Section 6.8. Removal. Four (4) unexcused absences in the fiscal year shall constitute cause for removal of any Director or Officer. Excused absences include but are not limited to illness, medical emergencies and being off-island during the scheduled meeting. After the fourth unexcused absence, the Corporation shall send written notification to the last known address of the Director or Officer via United States mail, postage prepaid, and via the last known e-mail address of the Director or Officer. Within fifteen (15) days after the postmark date of the letter informing the Director or Officer of cause for his or her removal, the Director or Officer may submit in writing any justification for such absences. The Corporation must physically receive the written justification for absences within the fifteen (15) days after the postmark date of the letter notifying the Director or Officer of cause for removal. Upon the expiration of fifteen (15) days after the postmark date of the letter informing the Director or Officer of cause for his or her removal, the Board shall meet to determine, after considering all the circumstances, whether to remove the Director or Officer. A Director or Officer may be removed only if a majority of the Directors then in office vote for removal.
Section 6.9. Conflicts of Interest. A conflict of interest transaction is a transaction with the Corporation in which a Director of the Corporation has a direct or indirect interest. For purposes of this Section, a Director of the Corporation has an indirect interest in a transaction if: (a) another entity in which the Director has a material interest or in which the Director is a general partner is a party to the transaction; or (b) another entity of which the Director is a director, officer, or trustee is a party to the transaction.
A conflict of interest transaction is not voidable or the basis for imposing liability on the Director if the transaction was fair at the time it was entered into or is approved as follows:
(a) the material facts of the transaction and the Director’s interest were disclosed or known to the Board or a committee of the Board and the transaction was authorized, approved, or ratified by the Board or a committee of the Board by an affirmative vote of a majority of the Directors either on the Board or on the committee, who have no direct or indirect interest in the transaction; provided that a transaction may not be authorized, approved, or ratified under this Section by a single Director. (A majority of the Directors on the Board who have no direct or indirect interest in the transaction constitutes a quorum for the purpose of taking action under this Section.); or
(b) the material facts of the transaction and the Director’s interest were disclosed or known to the Members of the Corporation and they authorized, approved, or ratified the transaction by a majority of the votes entitled to be counted under this Section. Votes cast by or voted under the control of a Director who has a direct or indirect interest in the transaction, and votes cast by or voted under the control of an entity in which the Director has a material interest or in which the Director is a general partner is a party to the transaction, may not be counted in a vote of Members to determine whether to authorize, approve or ratify a conflict of interest transaction. (A majority of the voting power, whether or not present, that are entitled to be counted in a vote on the transaction under this Section constitutes a quorum for the purpose of taking action under this Section.)

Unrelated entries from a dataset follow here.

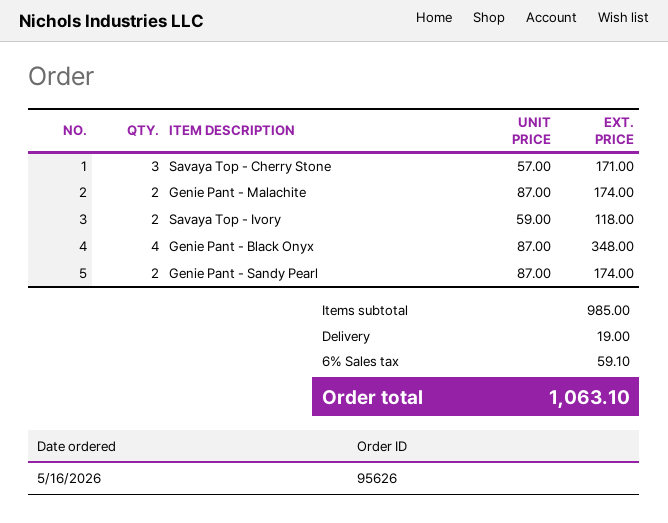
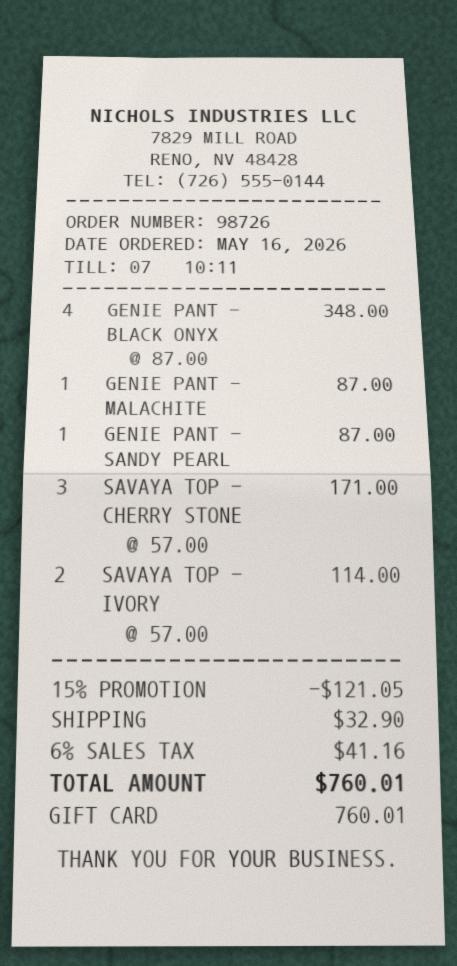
order number: 95626 -> 98726
Genie Pant - Malachite: 2 x 87.00 = 174.00 -> 1 x 87.00 = 87.00
Savaya Top - Ivory: 2 x 59.00 = 118.00 -> 2 x 57.00 = 114.00
Genie Pant - Sandy Pearl: 2 x 87.00 = 174.00 -> 1 x 87.00 = 87.00
discount: none -> 15% = 121.05
shipping: 19.00 -> 32.90
tax: 6% = 59.10 -> 6% = 41.16
total: 1063.10 -> 760.01

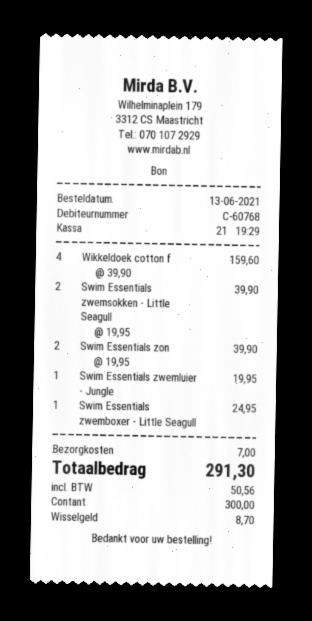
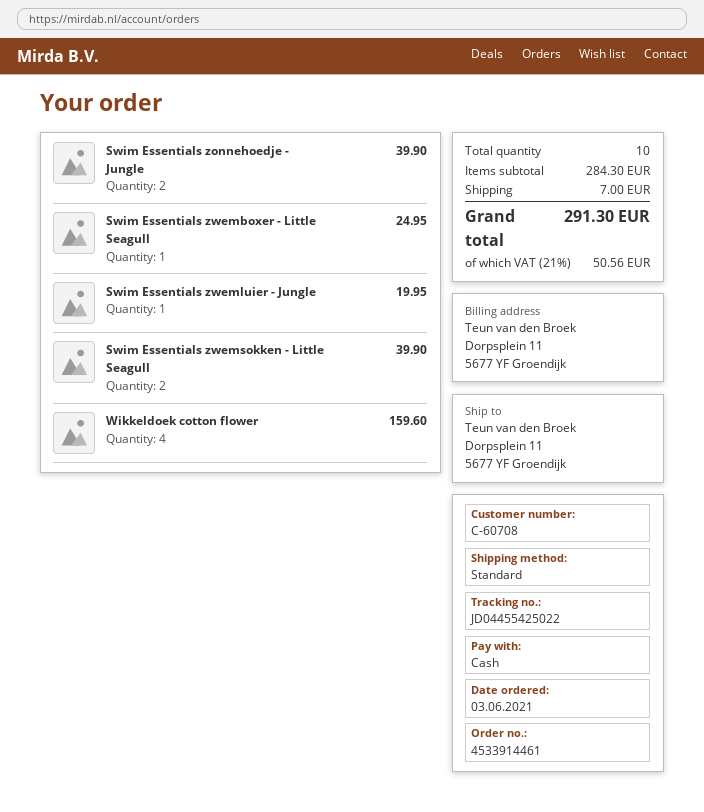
order date: 2021-06-13 -> 2021-06-03
customer number: C-60768 -> C-60708

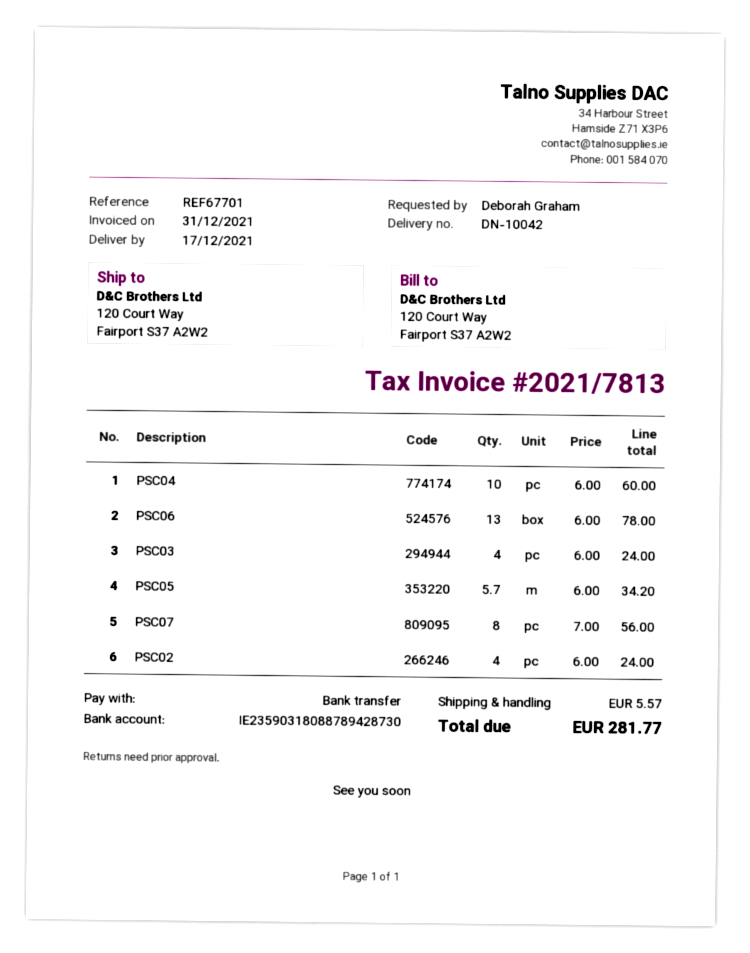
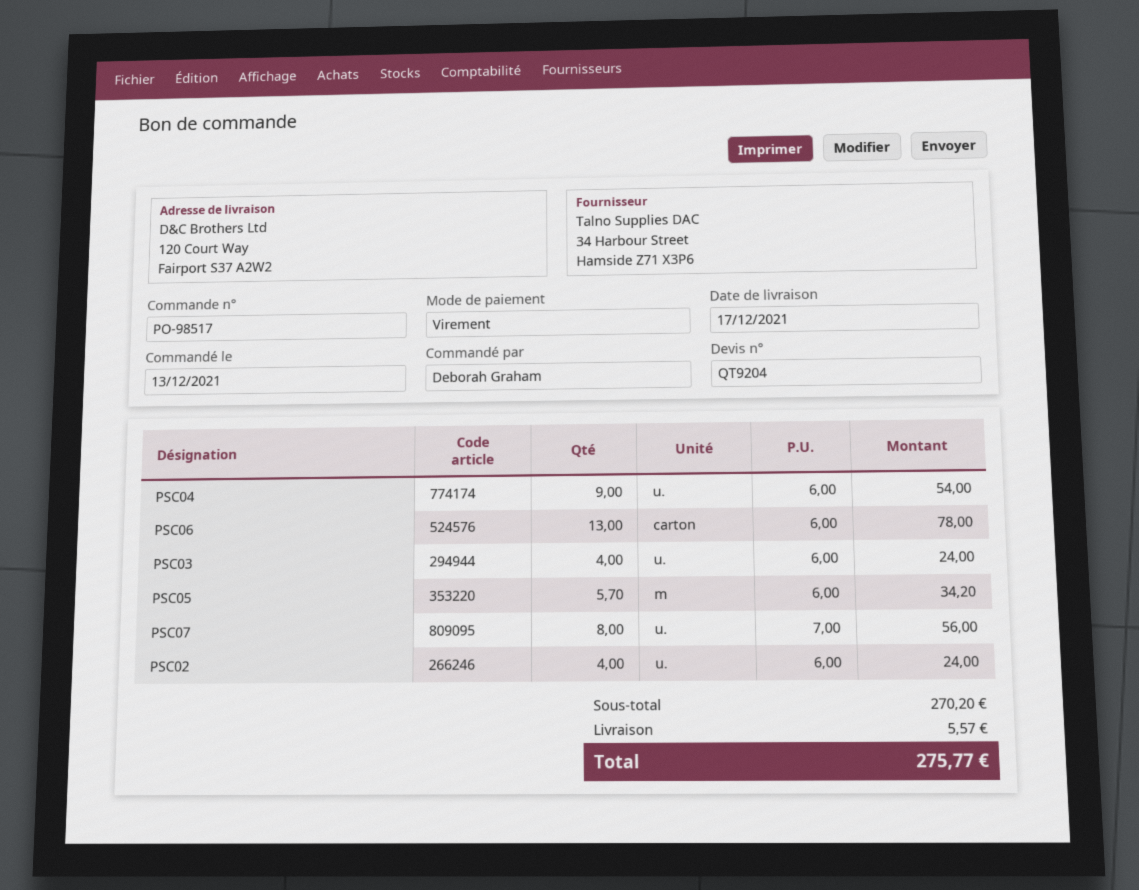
PSC04: 10 x 6.00 = 60.00 -> 9 x 6.00 = 54.00
total: 281.77 -> 275.77

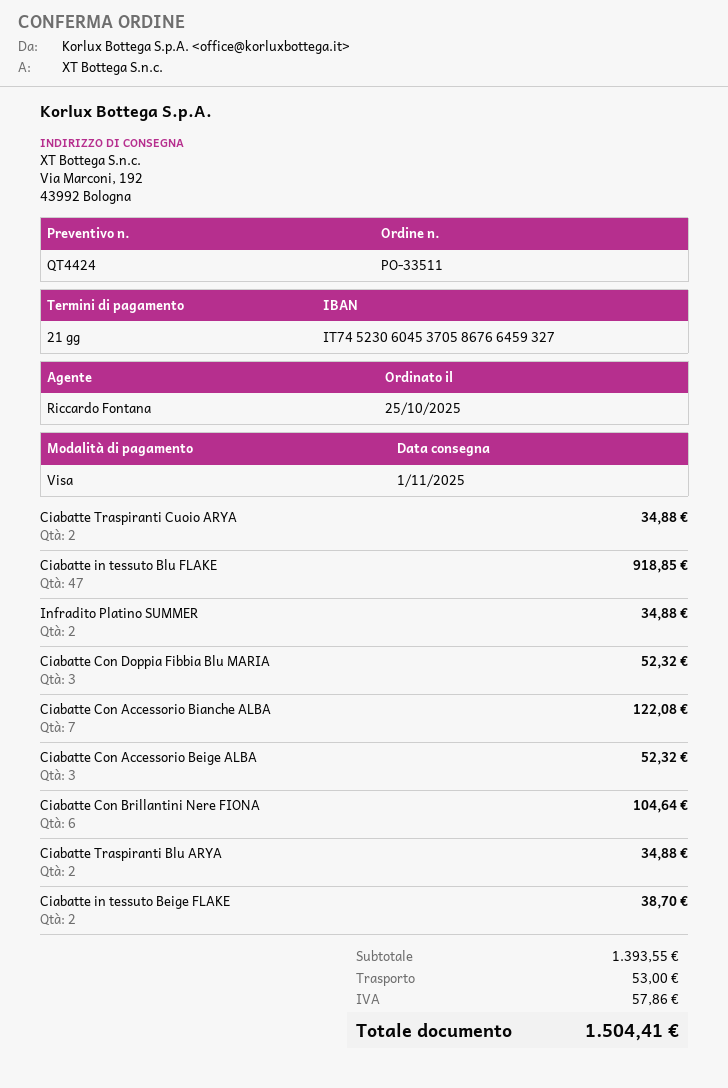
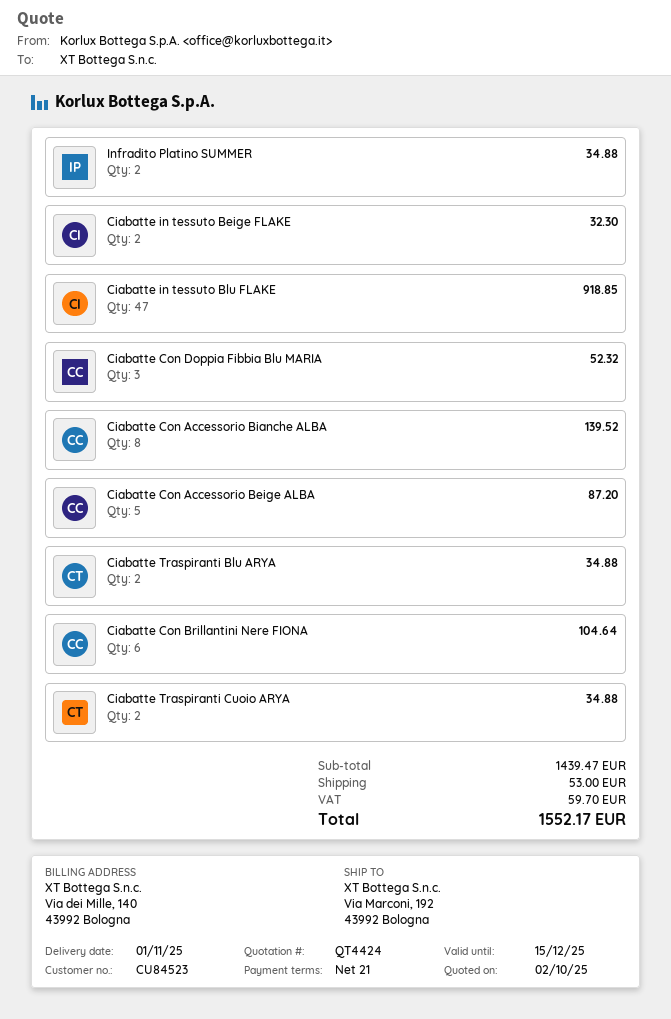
Ciabatte Con Accessorio Bianche ALBA: 7 for 122.08 -> 8 for 139.52
Ciabatte Con Accessorio Beige ALBA: 3 for 52.32 -> 5 for 87.20
Ciabatte in tessuto Beige FLAKE: 2 for 38.70 -> 2 for 32.30
subtotal: 1393.55 -> 1439.47
tax: 57.86 -> 59.70
total: 1504.41 -> 1552.17

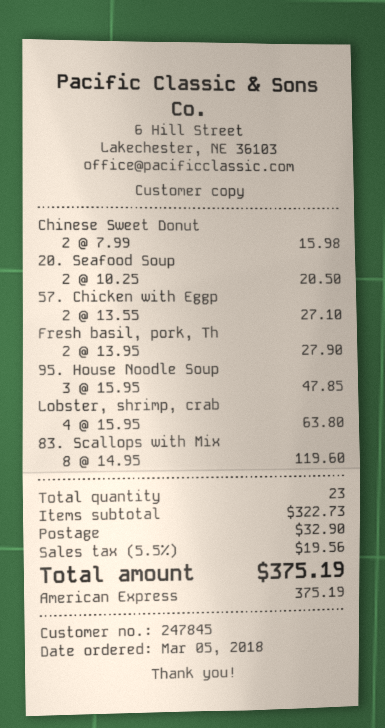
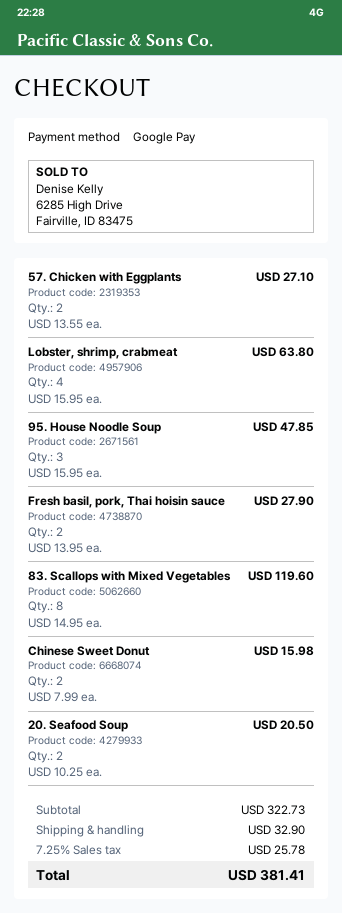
payment method: American Express -> Google Pay
tax: 5.5% = 19.56 -> 7.25% = 25.78
total: 375.19 -> 381.41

POWERS AND RESPONSIBILITIES OF THE BOARD
Section 7.1. General Powers. Except as herein provided, all corporate powers shall be exercised by or under the Board including the management of the Corporation’s affairs.
Section 7.2. Standards of Conduct.
(a) The members of the Board shall discharge their duties as a Director, including the duty as a member of a committee:
(1) In good faith;
(2) With the care an ordinarily prudent person in a like position would exercise under similar circumstances; and
(3) In a manner the Director reasonably believes to be in the best interests of the Corporation.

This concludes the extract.